Swiss botanist (1828–1896)

Johann Müller (9 May 1828 – 28 January 1896) was a Swiss botanist who was a specialist in lichens. He published under the name Johannes Müller Argoviensis to distinguish himself from other naturalists with similar names.

== Biography ==
Müller was born into a farming family on 9 May 1828 in Teufenthal, Switzerland. He received his education at the Reinach gymnasium and then entered the Aargau industrial school, where he was passionate about botany and mathematics. Encouraged by Hans Schinz he built a herbarium of the flora of Aargau. In 1850 and 1851 he studied in Geneva and came into contact with prominent botanists Edmond Boissier and Alphonse Pyrame de Candolle (who offered him the vacant post of curator at his herbarium).

In the spring of 1851 he collected in southern France with Jean Étienne Duby. The herbarium specimens from this trip were later sent to several herbaria in Europe. The following year, Müller travelled with Boissier to collect plants in the Alps of Savoy, the valley of Aoste, and Piedmont.

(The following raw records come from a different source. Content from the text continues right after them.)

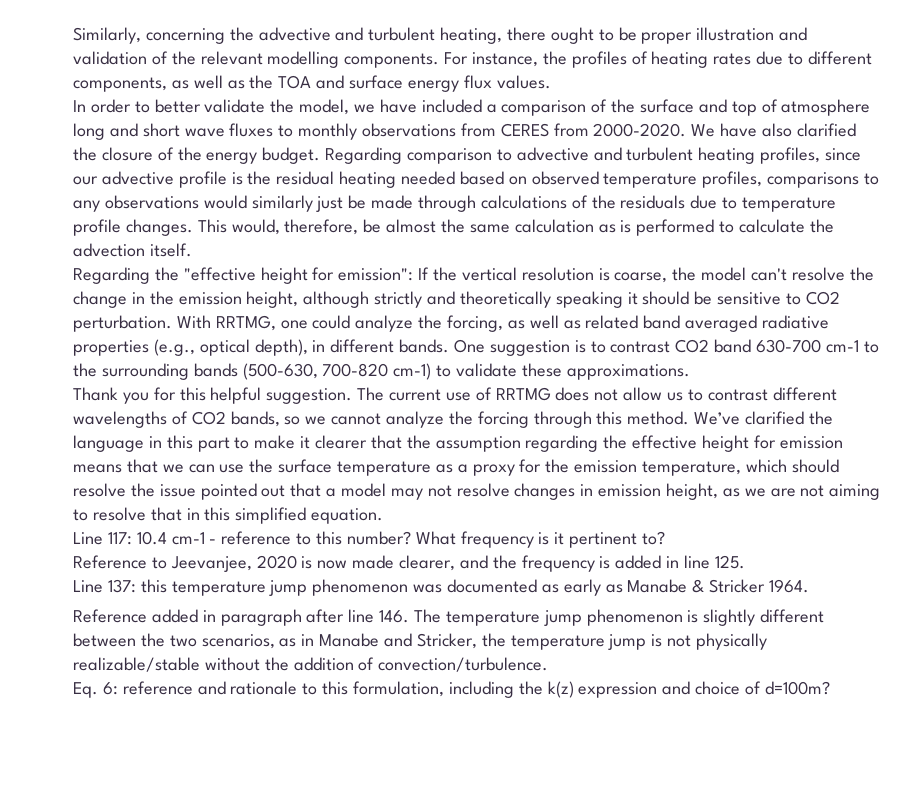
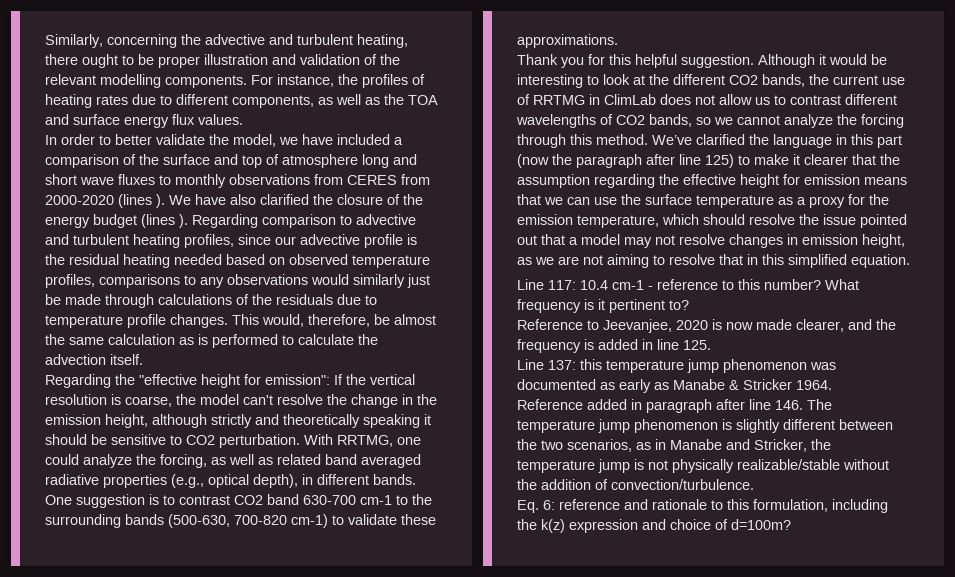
- In order to better validate the model, we have included a comparison of the surface and top of atmosphere long and short wave fluxes to monthly observations from CERES from 2000-2020.
+ In order to better validate the model, we have included a comparison of the surface and top of atmosphere long and short wave fluxes to monthly observations from CERES from 2000-2020 (lines ).
- We have also clarified the closure of the energy budget.
+ We have also clarified the closure of the energy budget (lines ).
- The current use of RRTMG does not allow us to contrast different wavelengths of CO2 bands, so we cannot analyze the forcing through this method.
+ Although it would be interesting to look at the different CO2 bands, the current use of RRTMG in ClimLab does not allow us to contrast different wavelengths of CO2 bands, so we cannot analyze the forcing through this method.
- We’ve clarified the language in this part to make it clearer that the assumption regarding the effective height for emission means that we can use the surface temperature as a proxy for the emission temperature, which should resolve the issue pointed out that a model may not resolve changes in emission height, as we are not aiming to resolve that in this simplified equation.
+ We’ve clarified the language in this part (now the paragraph after line 125) to make it clearer that the assumption regarding the effective height for emission means that we can use the surface temperature as a proxy for the emission temperature, which should resolve the issue pointed out that a model may not resolve changes in emission height, as we are not aiming to resolve that in this simplified equation.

The Swiss Society of Natural Sciences published his first work in 1857, Monographie de la famille des Résédacées, for which he received the Candolle prize and earned a Doctorate of Philosophy from the University of Zurich. He then published works on Euphorbiaceae, Characeae, Apocynaceae, mosses and fungi. His annotated catalog of lichens, published in 1862, was considered a standard work in its day. In 1867 he issued the last delivery of the exsiccata series Die Flechten Europas in getrockneten mikroskopisch untersuchten Exemplaren mit Beschreibung und Abbildung ihrer Sporen. Later on he distributed two other series: Graphideae Cubenses a cl. C. Wright lectae et a cl. W. Nylander determinatae and Verr. Cub..

He was appointed instructor in Geneva in 1868, in charge of teaching medical and pharmaceutical botany at the Geneva Academy from 1871. He held the chair in 1876 and retired in 1889 for health reasons. Afterwards he served as curator of the Delessert herbarium and director of the Geneva Botanical Garden until his death on 28 January 1896.

He served as president of the Botanical Society of Geneva from 1878 to 1882. He was a member of the Linnean Society of London, the German Botanical Society, the Royal Botanical Society of Belgium, and other academic societies.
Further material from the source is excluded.